Accounting & Reporting
Every settled invoice produces a transaction record in Coinsnap. These records contain the information you need for bookkeeping: the Bitcoin amount, the fiat equivalent at the time of payment, and the service fee charged.
How transactions work
When an invoice is paid and settled, Coinsnap creates a transaction record representing the deposit to your wallet. Each transaction has:
| Field | Description |
|---|---|
id | Transaction identifier |
invoiceId | The invoice this deposit belongs to |
type | transfer — standard deposit to your wallet |
status | Settled when funds have been sent |
amount | Net amount deposited to your wallet, in SATS |
fullAmount | Full payment amount before fees, in SATS |
feeAmount | Coinsnap service fee, in SATS |
amountInPreferredCurrency | Fiat equivalent at the time of settlement |
depositMethod | How funds were sent (e.g. Lightning) |
hash | Bitcoin or Lightning payment hash |
createdAt | Unix timestamp of the deposit |
The feeAmount is deducted from your prepaid wallet balance — not from the deposit itself. Your customer always pays the exact invoice amount and you receive the exact invoice amount.
Accessing transaction data
Dashboard
Go to Coinsnap Dashboard → Transactions to view all settled payments. The table shows each deposit with its invoice reference, amount, fiat equivalent, and date.
Export to CSV using the export button in the top right. The CSV includes all fields and is compatible with spreadsheet tools and most accounting software.
API
Retrieve transactions programmatically with optional date filtering:
# All transactions
curl 'https://app.coinsnap.io/api/v1/stores/YOUR_STORE_ID/transactions' \
-H 'x-api-key: YOUR_API_KEY'
# Filter by date range (ISO 8601 or Unix timestamp)
curl 'https://app.coinsnap.io/api/v1/stores/YOUR_STORE_ID/transactions?startDate=2025-01-01&endDate=2025-01-31' \
-H 'x-api-key: YOUR_API_KEY'
See API Reference → Transactions for the full response schema.
Exchange rates and fiat values
The exchange rate is locked at the moment the invoice is created. Each transaction record includes amountInPreferredCurrency — the fiat equivalent calculated at that locked rate.

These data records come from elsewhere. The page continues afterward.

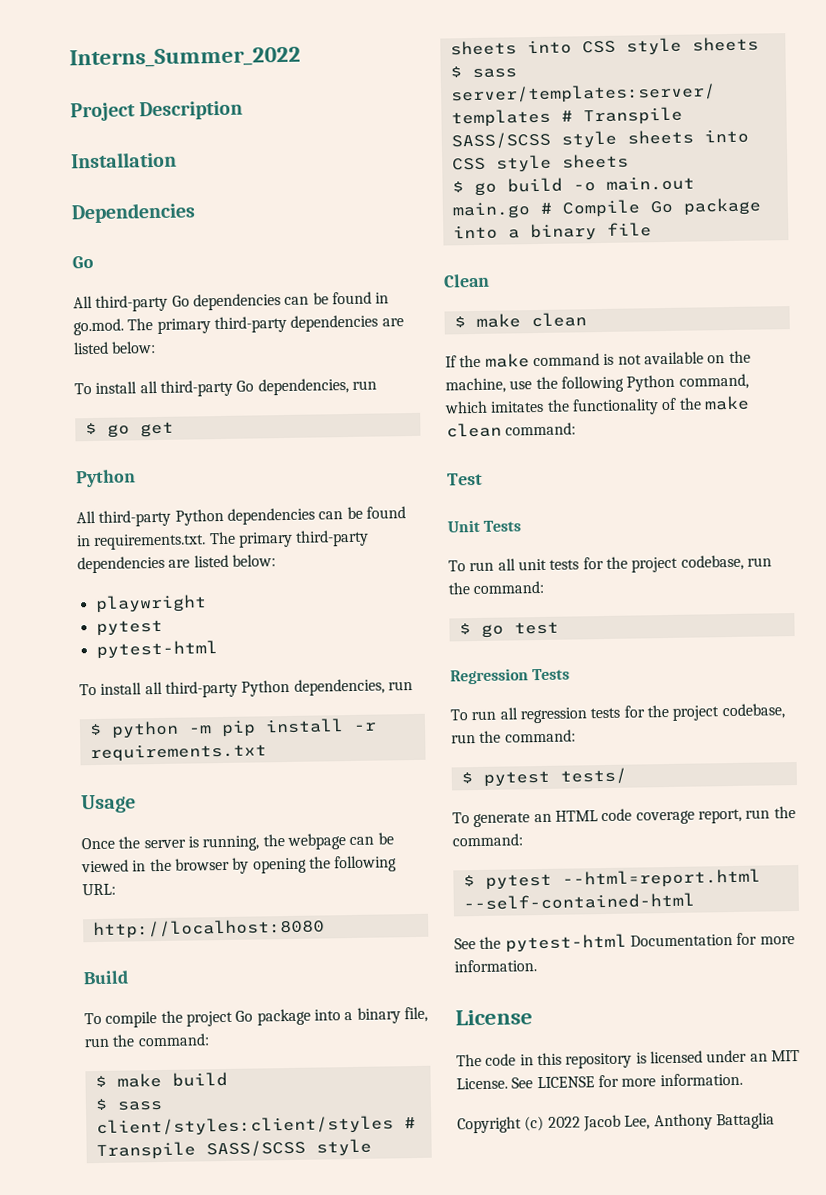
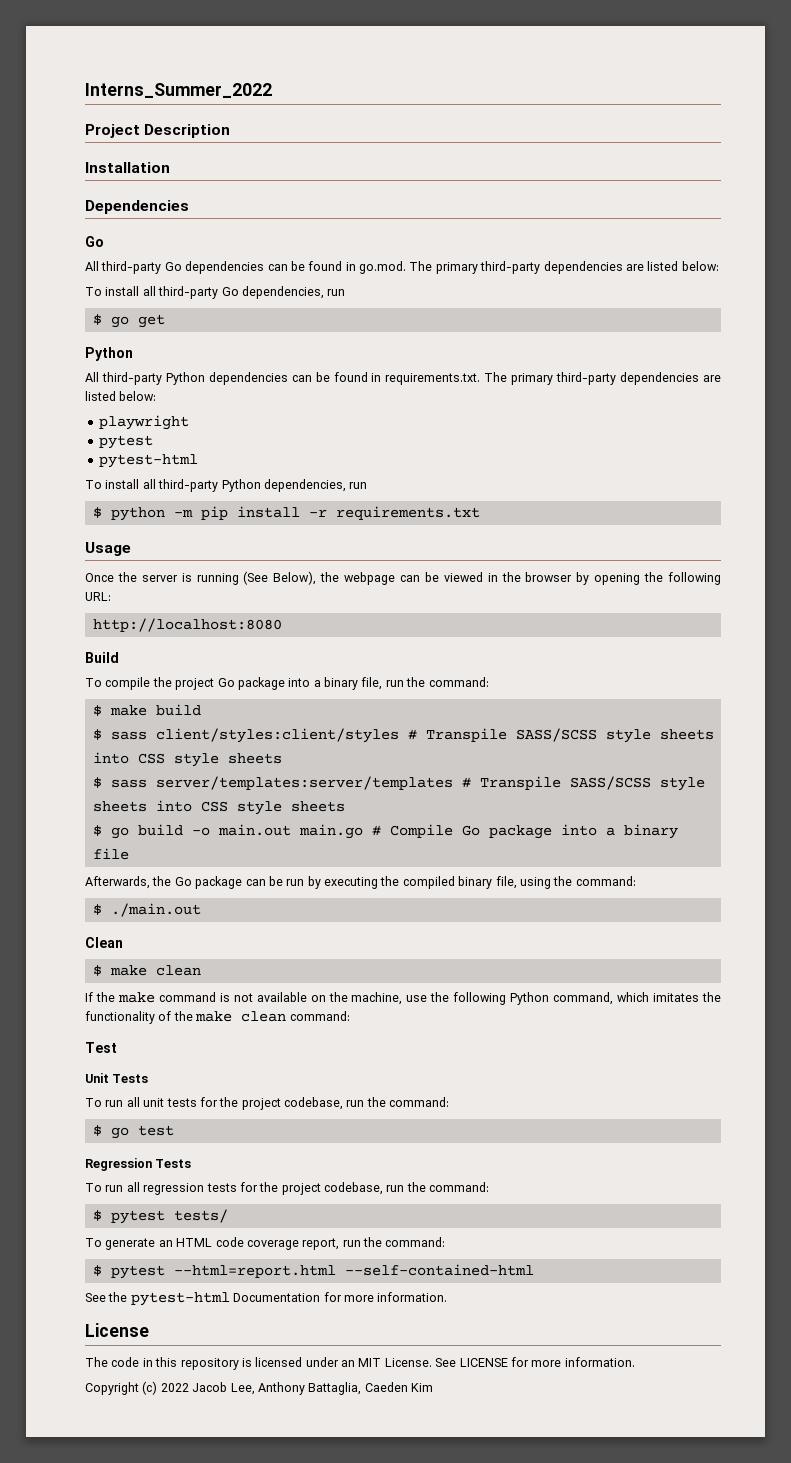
[202,835,260,852] running, -> [196,571,317,585] running (See Below),
(652, 229) none -> [85,876,636,889] [92,903,201,917] // Afterwards, the Go package can be run by executing the compiled binary file, using the command: // $ ./main.out
[715,1112,775,1130] Battaglia -> [308,1382,433,1395] Battaglia, Caeden Kim

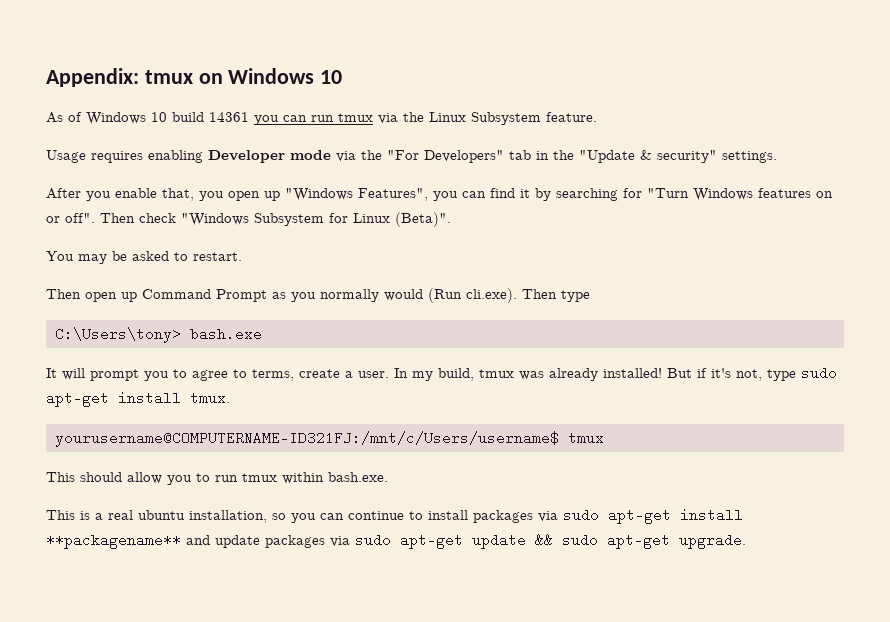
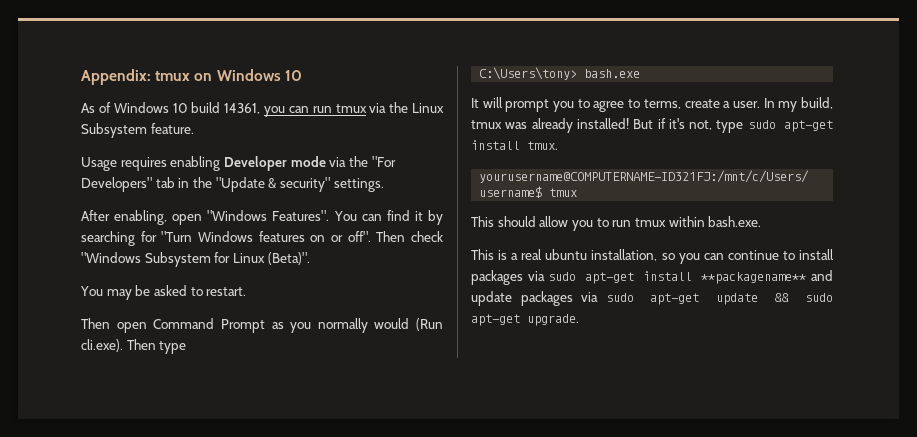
[209,112,249,122] 14361 -> [224,103,261,114] 14361,
[86,188,458,201] you enable that, you open up "Windows Features", you -> [114,210,357,225] enabling, open "Windows Features". You
[121,292,137,302] up -> (147, 327) none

This is the value to use for tax and VAT reporting: it reflects what the customer agreed to pay in fiat, converted to Bitcoin at a fixed rate. Because the rate is locked at invoice creation, the fiat value does not change after the fact regardless of Bitcoin price movements.
Service fees
Coinsnap charges a small percentage per settled invoice. Fees appear as a separate line in your transaction history with type: fee. The fee is deducted from your prepaid wallet balance — it does not reduce the amount received from the customer.
For bookkeeping purposes, treat fees as a payment processing cost, separate from revenue.